Демиан
Шрифт:
Мало-помалу какое-то чувство во мне восстало против того, чтобы обязательно признавать руководство за моим другом Писториусом. Дружба с ним, его советы, его утешения, его близость были событиями важнейших месяцев моей юности. Через него со мной говорил Бог. Из его уст мои сны возвращались ко мне проясненными, истолкованными. Он даровал мне мужество быть самим собой… И вот я, увы, ощутил в себе медленно нарастающее сопротивление Писториусу. Я слышал слишком много поучений в его словах, я чувствовал, что он вполне понимает лишь какую-то часть меня.
Никаких споров, никаких сцен, никакого разрыва, даже никакого сведения счетов с ним не было. Я сказал ему только одно-единственное, безобидное, в сущности, слово – но это как раз и был тот миг, когда некая иллюзия рассыпалась между нами цветными осколками.
Такое предчувствие угнетало меня уже некоторое время, но отчетливым чувством оно стало однажды в воскресенье
– Писториус, – сказал я вдруг с какой-то испугавшей меня самого неожиданно вырвавшейся злостью, – рассказали бы вы мне лучше опять какой-нибудь сон, подлинный сон, который приснился вам ночью. То, что вы сейчас говорите, это… это чертовски антикварно!
Ничего подобного он никогда от меня не слышал, и я сам в тот же миг со стыдом и страхом почувствовал, что стрела, пущенная мною в него и попавшая ему в сердце, взята из его собственного арсенала, что я сейчас насмешливо, в более острой форме упрекнул его в том же, в чем он при мне сам иногда упрекал себя ироническим тоном.
Он мгновенно это уловил и сразу умолк. Я посмотрел на него со страхом в сердце и увидел, как он страшно бледнеет.
После долгой тяжелой паузы он подложил дров в огонь и тихо сказал:
– Вы совершенно правы, Синклер, вы умный малый. Я избавлю вас от антикварщины.
У меня навернулись слезы, я хотел сказать ему что-то сердечное, попросить у него прощения, заверить его в своей любви, в своей искренней благодарности. Мне приходили на ум трогательные слова – но выговорить их я не мог. Я продолжал лежать, глядел в огонь и молчал. И он тоже молчал, и вот так мы лежали, и огонь догорал и опадал, и с каждым выстрелом пламени я чувствовал, как потухает и улетает что-то прекрасное и глубокое, что не может вернуться.
– Боюсь, вы поняли меня неверно, – сказал я наконец очень сдавленным, сухим, хриплым голосом. Эти глупые, бессмысленные слова слетели с языка машинально, словно я прочел вслух какую-то фразу из какого-то газетного романа.

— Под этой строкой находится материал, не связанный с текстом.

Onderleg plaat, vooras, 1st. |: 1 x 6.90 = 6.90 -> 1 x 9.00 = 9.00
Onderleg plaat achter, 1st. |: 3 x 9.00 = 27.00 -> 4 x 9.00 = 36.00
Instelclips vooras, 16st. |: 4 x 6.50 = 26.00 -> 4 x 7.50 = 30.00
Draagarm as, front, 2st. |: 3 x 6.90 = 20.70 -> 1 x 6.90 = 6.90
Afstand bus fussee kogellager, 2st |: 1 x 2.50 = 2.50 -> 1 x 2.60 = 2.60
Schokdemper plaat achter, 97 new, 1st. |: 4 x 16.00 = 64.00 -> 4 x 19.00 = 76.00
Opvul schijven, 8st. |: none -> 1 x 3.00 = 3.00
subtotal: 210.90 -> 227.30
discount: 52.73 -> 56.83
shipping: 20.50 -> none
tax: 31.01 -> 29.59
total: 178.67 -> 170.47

– Я понял вас совершенно верно, – тихо сказал Писториус. – Вы ведь правы. – Он подождал. Затем медленно добавил: – Насколько вообще кто-то может быть прав перед другим.
Нет, нет, кричало во мне, я не прав! – но сказать я ничего не смог. Я знал, что единственным своим словцом указал ему на очень существенную слабость, на его рану и беду. Я коснулся того пункта, в котором он сам себе не мог доверять. Его идеал был «антикварен», в своих исканиях он смотрел назад, он был романтик. И вдруг я глубоко почувствовал: именно тем, чем Писториус был для меня, он не мог быть для самого себя, именно того, что он дал мне, он не мог дать себе самому. Он повел меня по пути, который и его, ведущего, должен был обогнать и покинуть.

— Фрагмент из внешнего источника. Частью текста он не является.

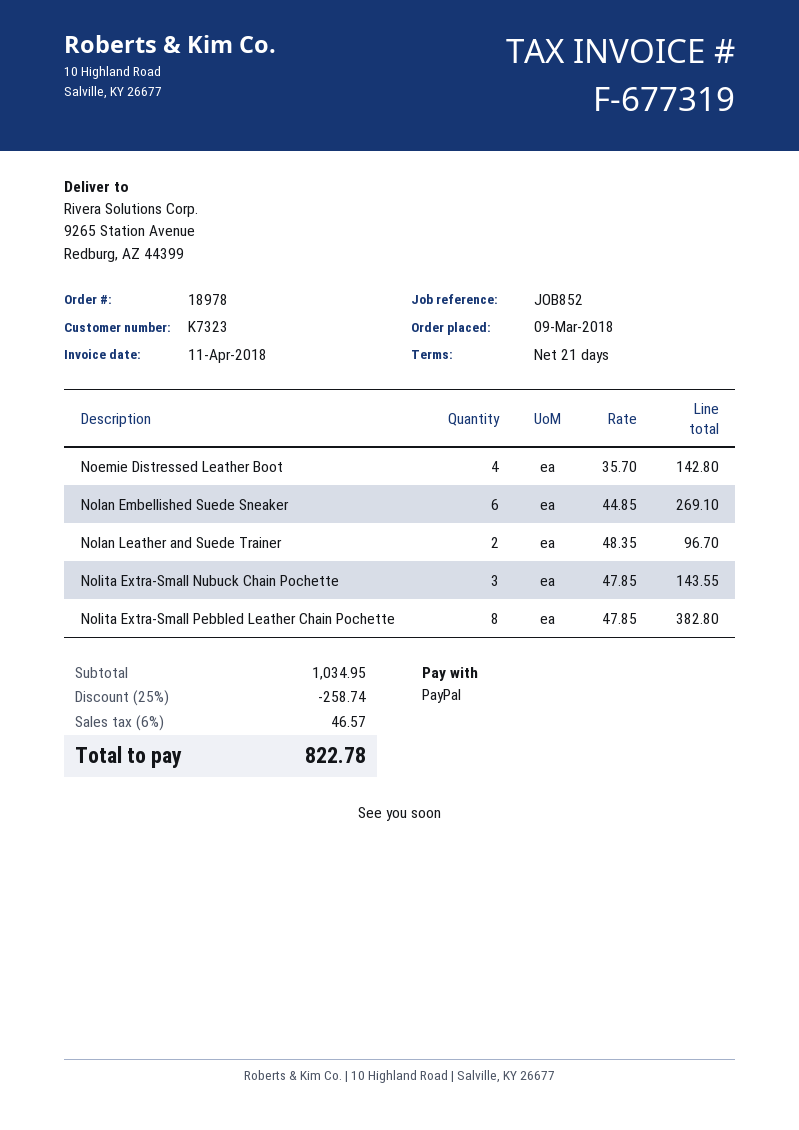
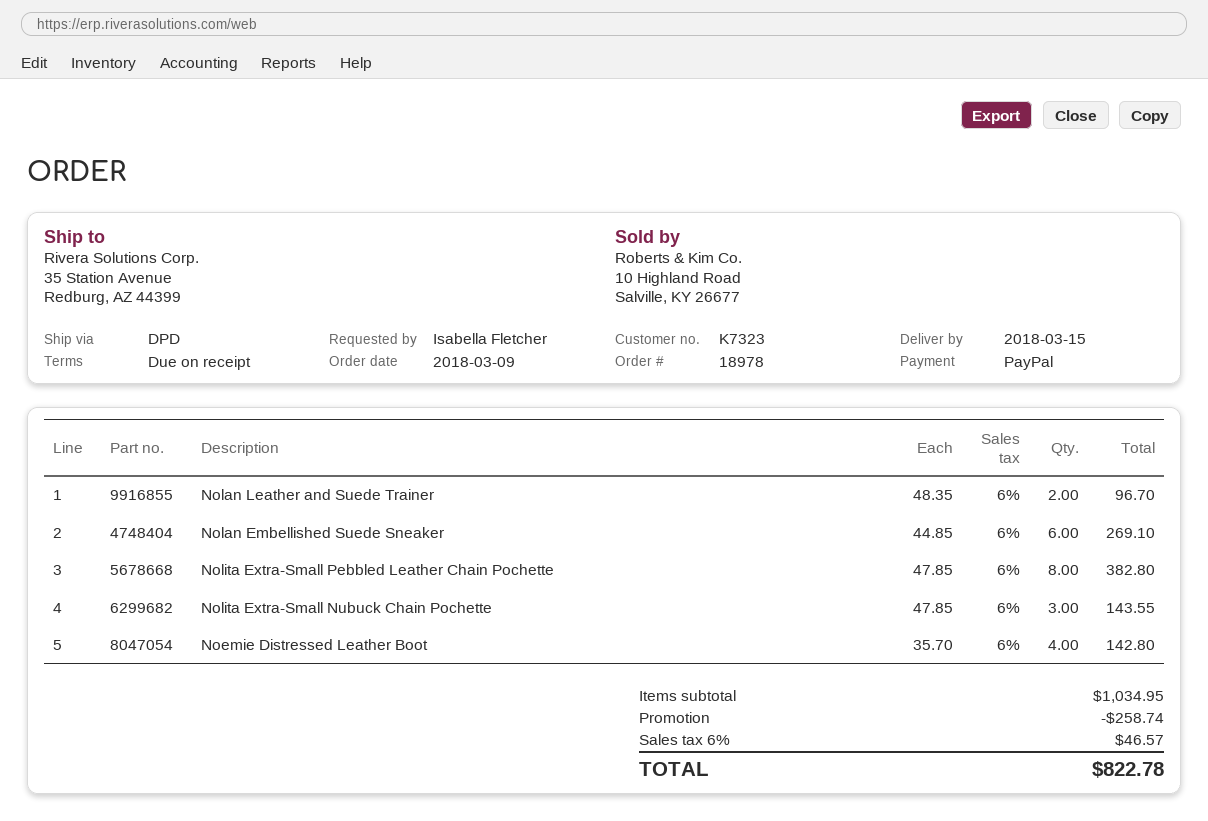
payment terms: 21 days -> on receipt
ship to: 9265 Station Avenue, Redburg, AZ 44399 -> 35 Station Avenue, Redburg, AZ 44399

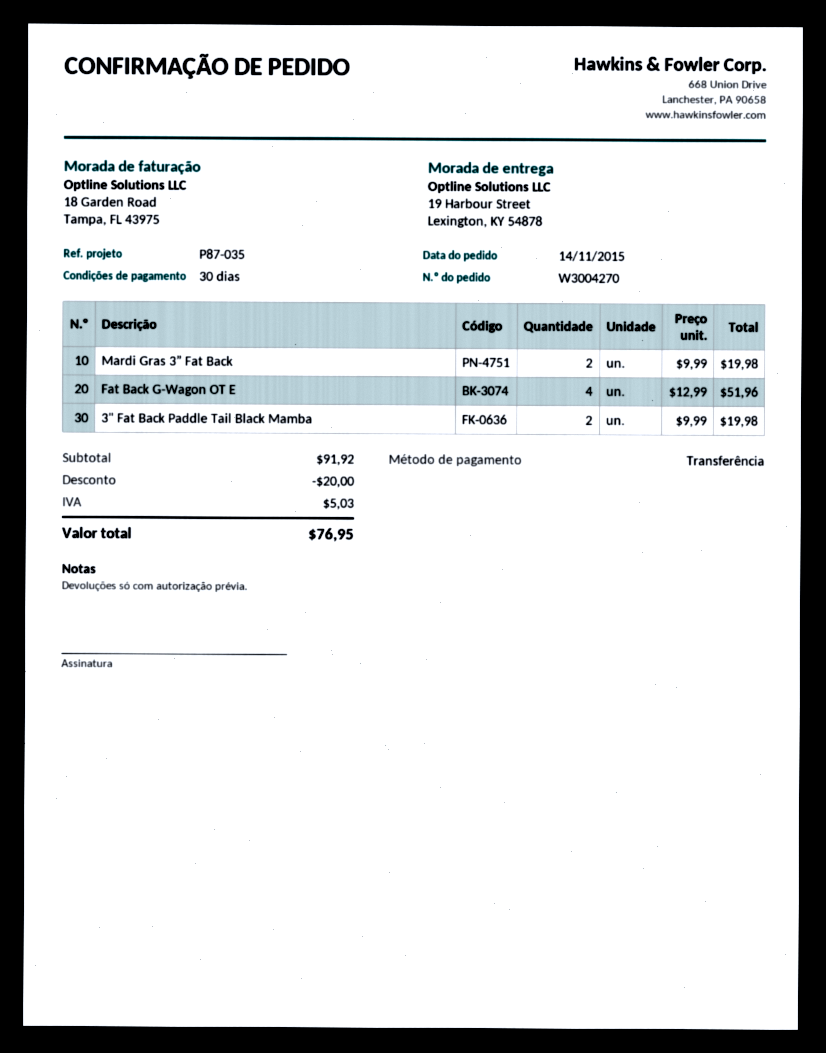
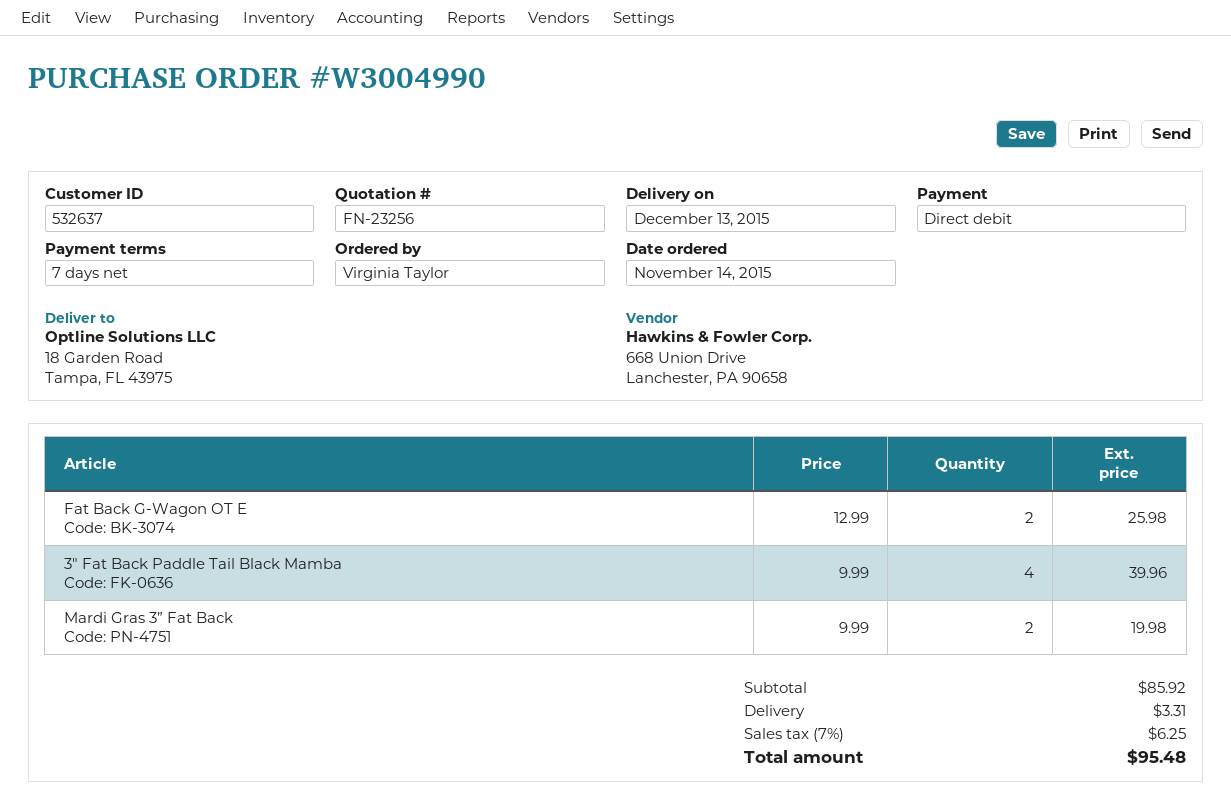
order number: W3004270 -> W3004990
payment terms: 30 days -> 7 days
payment method: bank transfer -> direct debit
ship to: 19 Harbour Street, Lexington, KY 54878 -> 18 Garden Road, Tampa, FL 43975
Fat Back G-Wagon OT E: 4 x 12.99 = 51.96 -> 2 x 12.99 = 25.98
3" Fat Back Paddle Tail Black Mamba: 2 x 9.99 = 19.98 -> 4 x 9.99 = 39.96
subtotal: 91.92 -> 85.92
discount: 20.00 -> none
shipping: none -> 3.31
tax: 5.03 -> 6.25
total: 76.95 -> 95.48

Бог весть, как возникает такое слово! Я вовсе не хотел сказать ничего плохого, никакого предчувствия катастрофы у меня не было. Я произнес что-то, чего в тот миг, когда это произносил, сам не знал, я поддался маленькой, немножко юмористической, немножко ехидной прихоти, и из этого вышла судьба.
О, как мне хотелось тогда, чтобы он рассердился, стал защищаться, накричал на меня! Ничего подобного не случилось, все это должен был проделать в душе я сам. Он усмехнулся бы, если бы смог. То, что он не смог улыбнуться, яснее всего показало мне, как глубоко я его задел.
И тем, что Писториус так безропотно принял удар от меня, своего наглого и неблагодарного ученика, тем, что он промолчал и признал мою правоту, он сделал меня ненавистным себе самому, сделал мою неосторожность в тысячу раз большей. Нанося удар, я метил в человека сильного, обороноспособного, а оказался передо мной тихий, страдающий, беззащитный человек, который молча сдался.
Долго лежали мы перед угасавшим пламенем, где каждая огненная фигура, каждая скрюченная головешка вызывали у меня в памяти счастливые, прекрасные, богатые часы и все больше умножали мой долг, мою вину перед Писториусом. Наконец я не выдержал. Я встал и ушел. Я долго стоял перед его дверью, долго – на темной лестнице, долго еще – на улице перед домом, ожидая, что вдруг он выйдет за мной. Затем я пошел дальше и много часов бродил по городу и предместьям, по парку и лесу, до самого вечера. И тогда я впервые почувствовал Каинову печать у себя на лбу.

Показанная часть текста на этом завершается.